Semaine du 26 mai au 1er juin 2026
A Wall Street, le S&P500 a enchaîné une neuvième semaine consécutive de hausse, toujours porté par les thématiques de l’Intelligence artificielle (IA) et du spatial, dans l’anticipation de l’introduction de SpaceX.
Les marchés européens, dominés par la « vieille économie », ont tenté de suivre cette marche « haussière » en capitalisant sur la perspective d’un accord-cadre entre Washington et Téhéran, prévoyant une prolongation du cessez-le-feu et un nouveau cycle de discussions sur le programme nucléaire iranien. Mais des frappes croisées durant le week-end ont fini par refroidir les acheteurs.
Les cours du pétrole ont en revanche rebondi sur les 90 $. Le Fonds monétaire international (FMI) et la Banque mondiale ont alerté sur un risque de pénurie cet été, si le trafic maritime via le détroit d’Ormuz ne revient pas rapidement à la normale. Le P.-D.G. d’Exxon Mobil a pour sa part évoqué des stocks extrêmement faibles et le risque d’un rebond rapide et mécanique du baril vers 120 $, voire 150 $.
Sur le front macroéconomique, la croissance américaine du 1er trimestre a été révisée en baisse (-0,4 pt) à +1,6% en rythme annualisé. Cette performance inférieure aux attentes doit être relativisée car elle s’explique en partie par un net rebond des importations (+21%) après des mois de déstockage.
Les dépenses des ménages américains ont par ailleurs augmenté de +0,5% en avril sur un mois, en dépit d’une stagnation de leurs revenus. Le taux d’épargne s’avère historiquement faible, affecté par le poids des dépenses contraintes.

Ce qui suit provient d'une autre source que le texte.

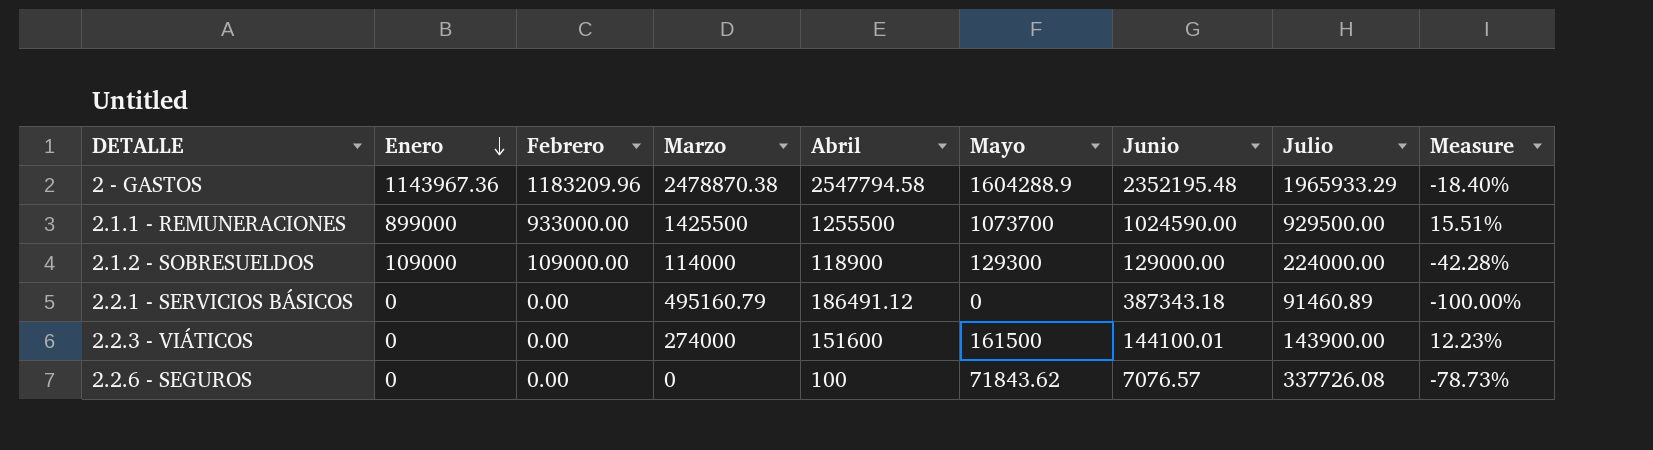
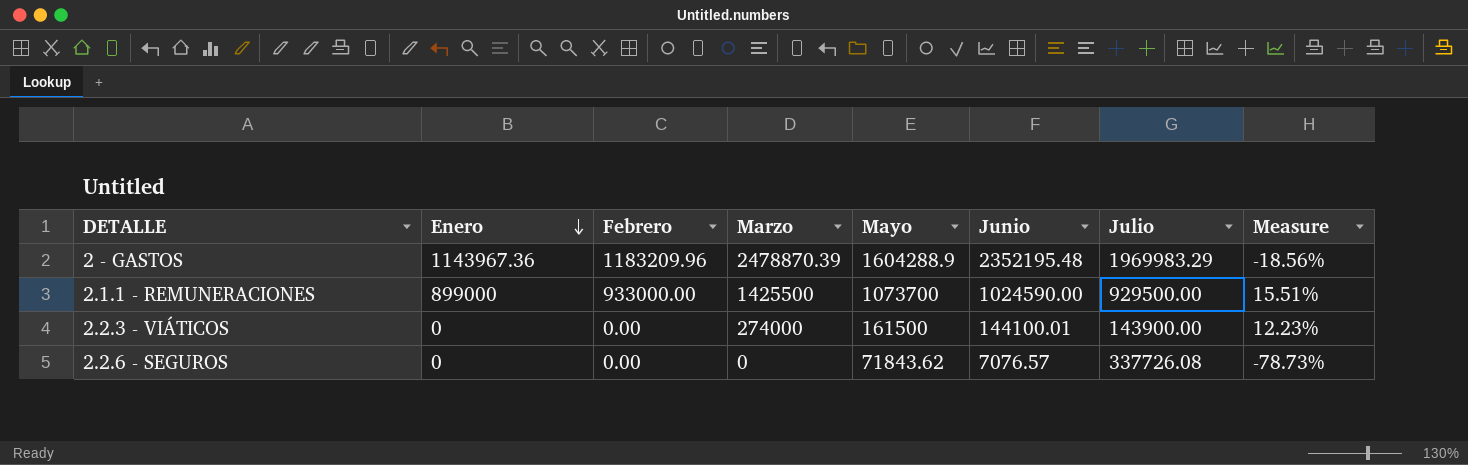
column Abril | position: 5 -> none
row 2.1.2 - SOBRESUELDOS: 109000 | 109000.00 | 114000 | 118900 | 129300 | 129000.00 | 224000.00 | -42.28% -> none
row 2.2.1 - SERVICIOS BÁSICOS: 0 | 0.00 | 495160.79 | 186491.12 | 0 | 387343.18 | 91460.89 | -100.00% -> none
2 - GASTOS | Marzo: 2478870.38 -> 2478870.39
2 - GASTOS | Julio: 1965933.29 -> 1969983.29
2 - GASTOS | Measure: -18.40% -> -18.56%

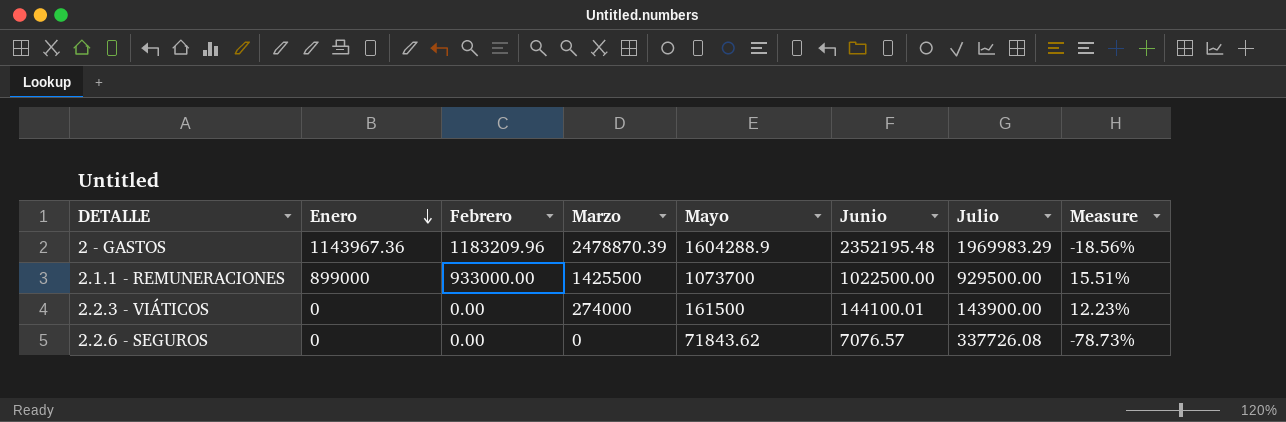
2.1.1 - REMUNERACIONES | Junio: 1024590.00 -> 1022500.00

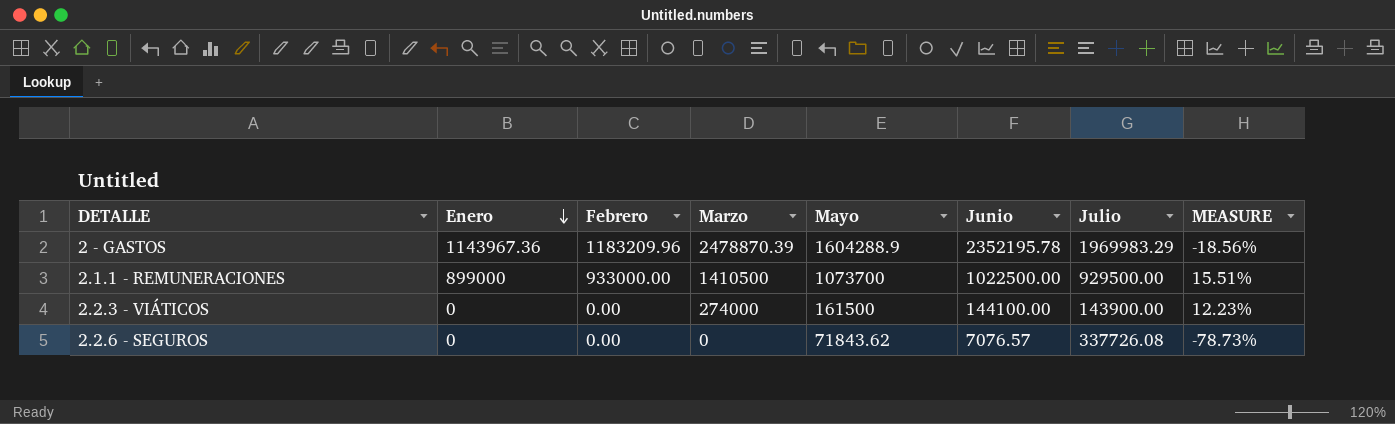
column name: Measure -> MEASURE
2 - GASTOS | Junio: 2352195.48 -> 2352195.78
2.1.1 - REMUNERACIONES | Marzo: 1425500 -> 1410500
2.2.3 - VIÁTICOS | Junio: 144100.01 -> 144100.00

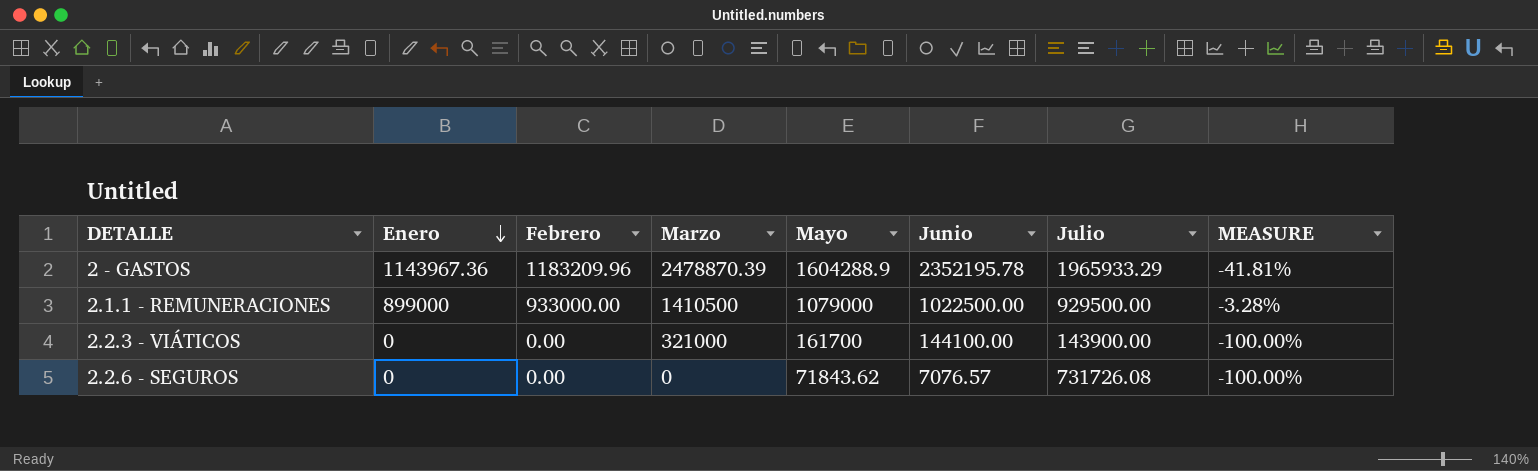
column MEASURE | formula: ([Mayo] - [Julio]) / [Julio] -> ([Enero] - [Julio]) / [Julio]
2 - GASTOS | Julio: 1969983.29 -> 1965933.29
2.1.1 - REMUNERACIONES | Mayo: 1073700 -> 1079000
2.2.3 - VIÁTICOS | Marzo: 274000 -> 321000
2.2.3 - VIÁTICOS | Mayo: 161500 -> 161700
2.2.6 - SEGUROS | Julio: 337726.08 -> 731726.08

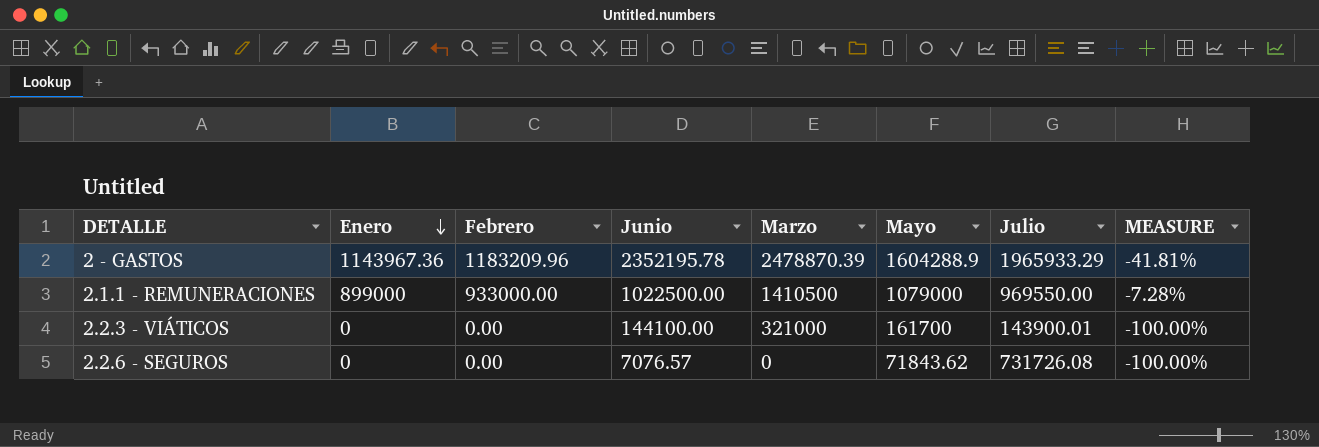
column Junio | position: 6 -> 4
2.1.1 - REMUNERACIONES | Julio: 929500.00 -> 969550.00
2.1.1 - REMUNERACIONES | MEASURE: -3.28% -> -7.28%
2.2.3 - VIÁTICOS | Julio: 143900.00 -> 143900.01

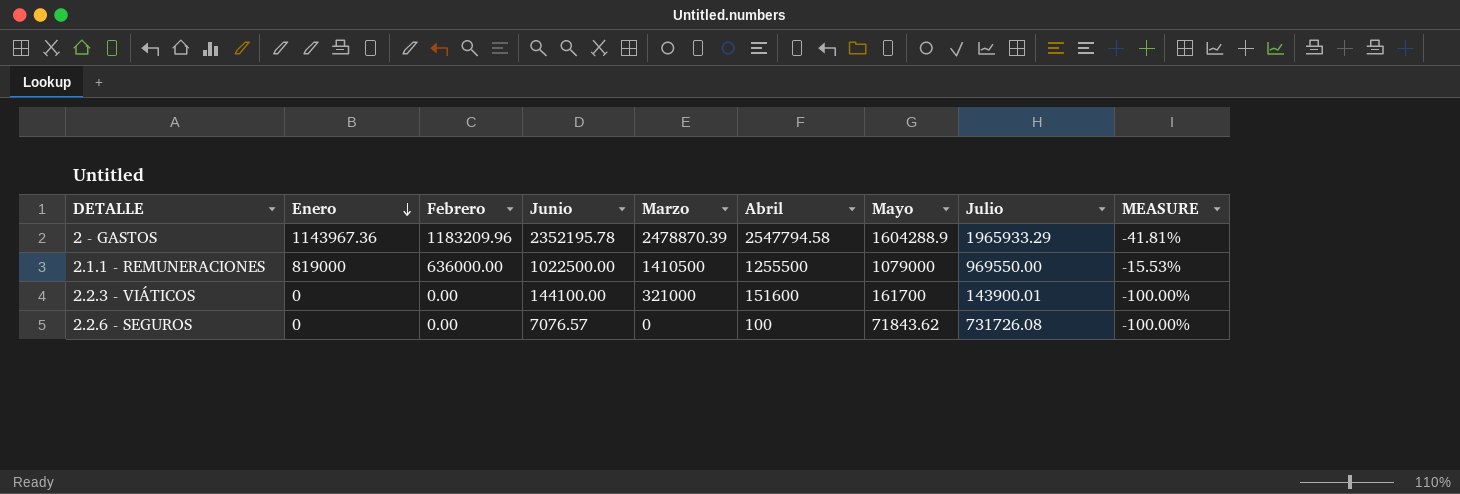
column Abril | position: none -> 6
2.1.1 - REMUNERACIONES | Enero: 899000 -> 819000
2.1.1 - REMUNERACIONES | Febrero: 933000.00 -> 636000.00
2.1.1 - REMUNERACIONES | MEASURE: -7.28% -> -15.53%

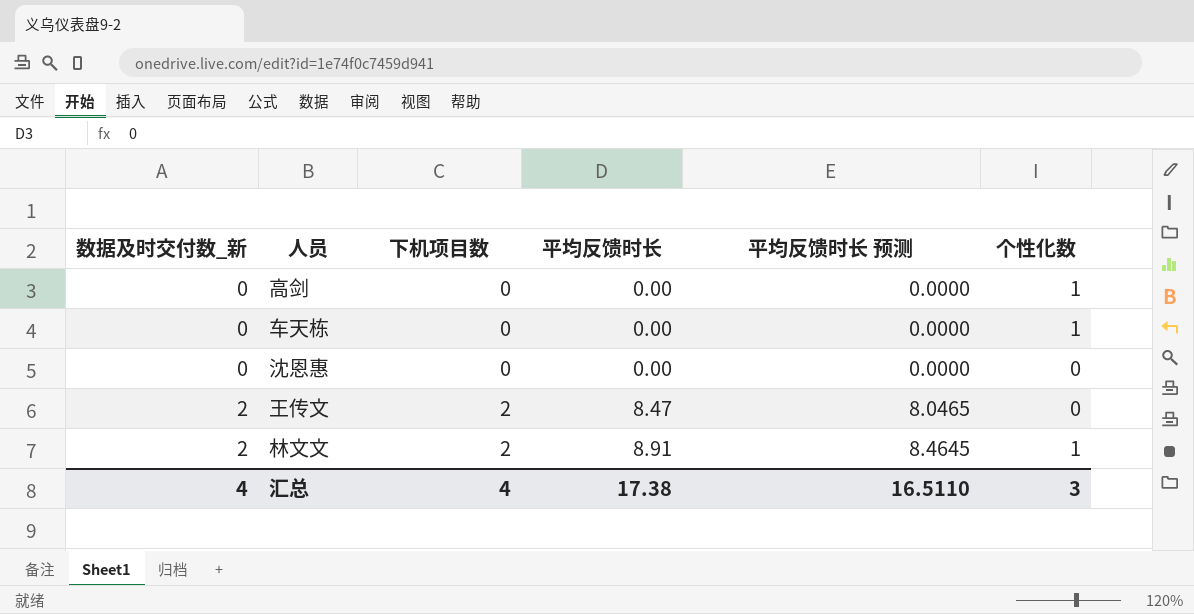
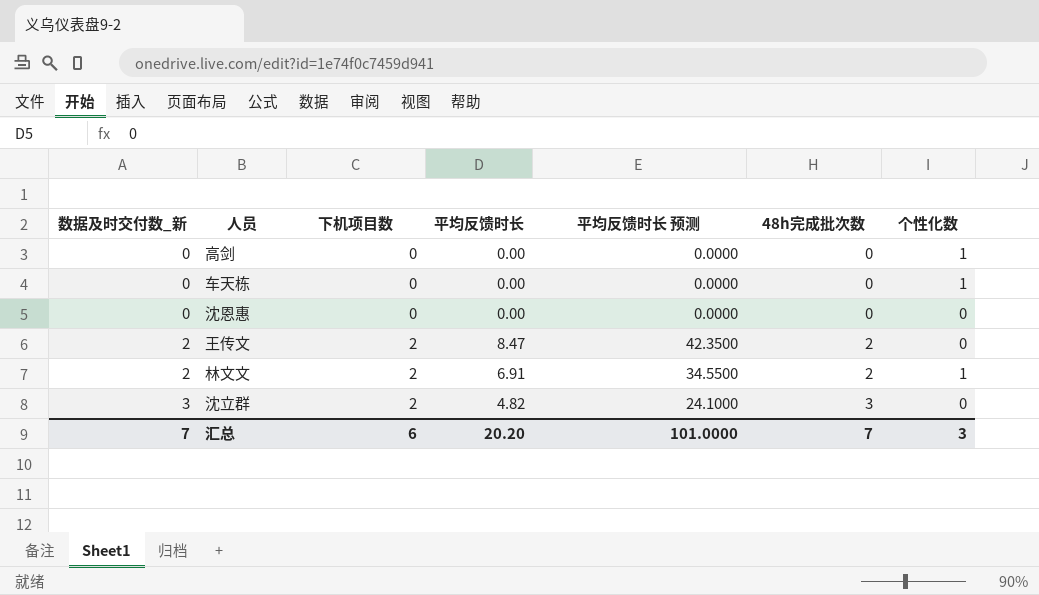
column 平均反馈时长 预测 | formula: [平均反馈时长] * 0.95 -> [平均反馈时长] * 5
column 48h完成批次数 | position: none -> 6
林文文 | 平均反馈时长: 8.91 -> 6.91
row 沈立群: none -> 3 | 2 | 4.82 | 24.1000 | 3 | 0
汇总 | 数据及时交付数_新: 4 -> 7
汇总 | 下机项目数: 4 -> 6
汇总 | 平均反馈时长: 17.38 -> 20.20
汇总 | 平均反馈时长 预测: 16.5110 -> 101.0000

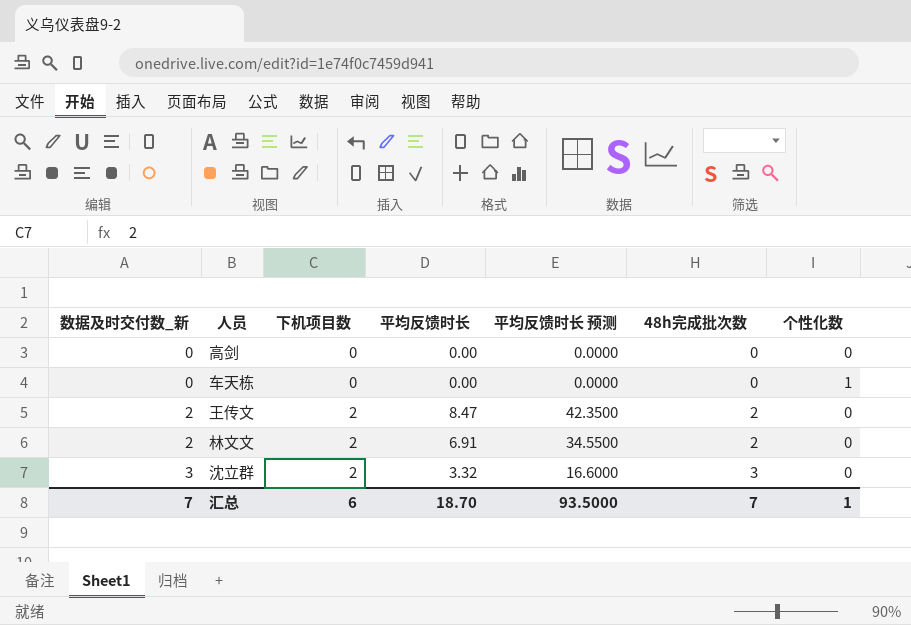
row 沈恩惠: 0 | 0 | 0.00 | 0.0000 | 0 | 0 -> none
高剑 | 个性化数: 1 -> 0
林文文 | 个性化数: 1 -> 0
沈立群 | 平均反馈时长: 4.82 -> 3.32
沈立群 | 平均反馈时长 预测: 24.1000 -> 16.6000
汇总 | 平均反馈时长: 20.20 -> 18.70
汇总 | 平均反馈时长 预测: 101.0000 -> 93.5000
汇总 | 个性化数: 3 -> 1

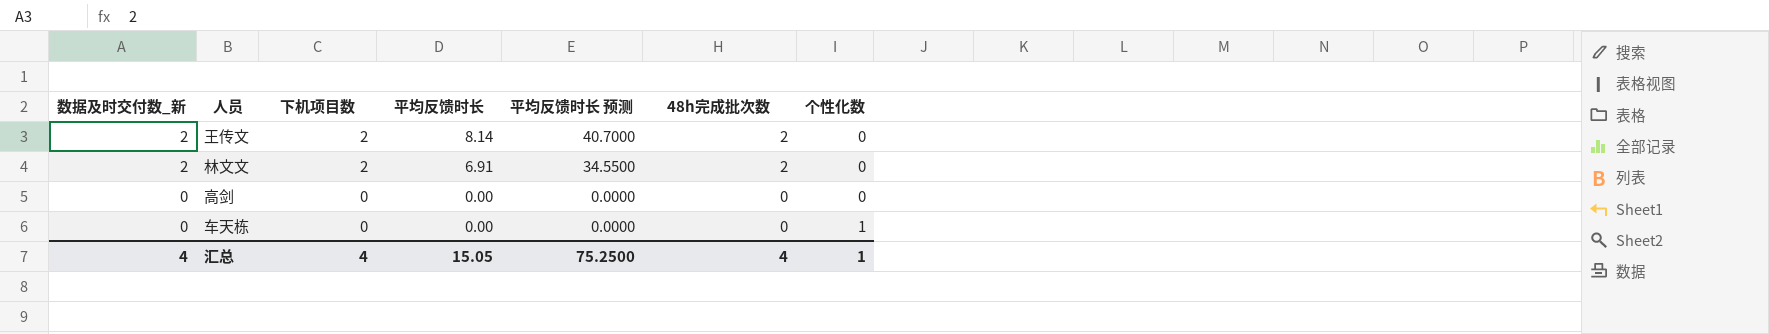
row order: 数据及时交付数_新 ascending -> 数据及时交付数_新 descending
row 沈立群: 3 | 2 | 3.32 | 16.6000 | 3 | 0 -> none
王传文 | 平均反馈时长: 8.47 -> 8.14
王传文 | 平均反馈时长 预测: 42.3500 -> 40.7000
汇总 | 数据及时交付数_新: 7 -> 4
汇总 | 下机项目数: 6 -> 4
汇总 | 平均反馈时长: 18.70 -> 15.05
汇总 | 平均反馈时长 预测: 93.5000 -> 75.2500
汇总 | 48h完成批次数: 7 -> 4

Conformément aux attentes des économistes, l’indice des prix de la consommation personnelle (PCE) aux Etats-Unis a augmenté de +3,8% en avril en rythme annuel, après +3,5% en mars. En excluant les éléments volatils que sont l’énergie et les produits alimentaires, la hausse des prix est également ressortie en ligne avec le consensus, à +3,3%. L’inflation mesurée par le PCE est au plus haut depuis trois ans et nettement au-dessus de l’objectif de la Réserve fédérale (+2%). Pour autant, la variation mensuelle (+0,2%) ne traduit aucune accélération par rapport à avril (+0,3%), ce qui a plutôt rassuré les investisseurs quant au risque d’un dérapage lié à des effets de second tour.
En zone euro, les marchés intègrent toujours plus de 90% de chances d’une hausse de +25 pdb du taux directeur de la Banque centrale européenne (BCE) alors que les ventes au détail sont ressorties en baisse en France (-0,5%) et en Allemagne (-0,3%). Le risque d’une erreur de politique monétaire se profile.
Au cours de la semaine, les rendements obligataires ont longtemps été orientés à la baisse. Les chiffres de l’inflation de part et d’autre de l’Atlantique, sans mauvaise surprise, et les espoirs de déblocage du détroit d’Ormuz alimentaient la détente. Jusqu’à ce que de nouvelles tensions entre l’Iran et les Etats-Unis ne viennent provoquer un retournement. Les opérateurs sur ce compartiment de marché restent décidément fébriles.